→ TASK BRIEF
Every line of the records below from the line with "- Role Assignment: Storage" up to and including the line with "- mkdir student-app && cd student-app" must be reproduced exactly, and no line outside that range.
(TASK MATERIAL)
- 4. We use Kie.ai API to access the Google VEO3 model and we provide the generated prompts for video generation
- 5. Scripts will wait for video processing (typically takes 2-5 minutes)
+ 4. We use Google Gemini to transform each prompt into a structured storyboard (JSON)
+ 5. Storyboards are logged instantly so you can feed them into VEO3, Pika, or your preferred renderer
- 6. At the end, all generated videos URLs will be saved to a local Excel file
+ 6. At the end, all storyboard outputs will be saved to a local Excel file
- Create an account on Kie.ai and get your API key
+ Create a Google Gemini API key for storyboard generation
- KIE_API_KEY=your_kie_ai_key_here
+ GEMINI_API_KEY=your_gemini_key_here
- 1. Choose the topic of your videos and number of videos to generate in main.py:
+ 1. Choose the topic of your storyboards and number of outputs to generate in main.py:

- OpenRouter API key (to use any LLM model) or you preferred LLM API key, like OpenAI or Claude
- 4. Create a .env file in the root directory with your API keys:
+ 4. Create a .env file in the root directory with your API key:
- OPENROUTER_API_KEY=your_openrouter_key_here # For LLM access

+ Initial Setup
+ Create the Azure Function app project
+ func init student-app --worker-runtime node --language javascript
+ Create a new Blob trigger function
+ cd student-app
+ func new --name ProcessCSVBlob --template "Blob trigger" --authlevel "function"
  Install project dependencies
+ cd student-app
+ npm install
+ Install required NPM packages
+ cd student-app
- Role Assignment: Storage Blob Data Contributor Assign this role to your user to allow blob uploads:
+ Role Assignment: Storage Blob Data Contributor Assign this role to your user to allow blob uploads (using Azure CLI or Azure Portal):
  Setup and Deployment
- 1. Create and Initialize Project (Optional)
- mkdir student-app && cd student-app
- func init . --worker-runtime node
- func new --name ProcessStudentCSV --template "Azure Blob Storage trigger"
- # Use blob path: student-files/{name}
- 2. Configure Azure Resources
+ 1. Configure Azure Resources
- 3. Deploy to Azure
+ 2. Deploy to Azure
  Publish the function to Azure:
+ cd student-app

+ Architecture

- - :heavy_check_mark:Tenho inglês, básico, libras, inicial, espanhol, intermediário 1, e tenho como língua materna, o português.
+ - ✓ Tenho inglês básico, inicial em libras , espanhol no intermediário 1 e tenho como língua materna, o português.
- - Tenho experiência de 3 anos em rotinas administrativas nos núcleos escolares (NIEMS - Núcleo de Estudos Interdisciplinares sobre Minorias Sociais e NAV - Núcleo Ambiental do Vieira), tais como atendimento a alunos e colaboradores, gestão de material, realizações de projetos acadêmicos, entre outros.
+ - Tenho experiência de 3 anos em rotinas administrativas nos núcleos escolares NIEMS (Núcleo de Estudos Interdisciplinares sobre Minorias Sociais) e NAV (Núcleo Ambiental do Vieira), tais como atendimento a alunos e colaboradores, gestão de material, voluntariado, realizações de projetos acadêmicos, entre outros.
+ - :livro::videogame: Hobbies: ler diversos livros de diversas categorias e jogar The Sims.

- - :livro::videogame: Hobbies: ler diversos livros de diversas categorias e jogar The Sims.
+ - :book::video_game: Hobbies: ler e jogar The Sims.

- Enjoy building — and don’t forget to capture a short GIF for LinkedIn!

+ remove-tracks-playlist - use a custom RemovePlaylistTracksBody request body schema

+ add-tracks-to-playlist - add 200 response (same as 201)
(End TASK MATERIAL)
→ OUTPUT OF THE EXERCISE
- Role Assignment: Storage Blob Data Contributor Assign this role to your user to allow blob uploads:
+ Role Assignment: Storage Blob Data Contributor Assign this role to your user to allow blob uploads (using Azure CLI or Azure Portal):
  Setup and Deployment
- 1. Create and Initialize Project (Optional)
- mkdir student-app && cd student-app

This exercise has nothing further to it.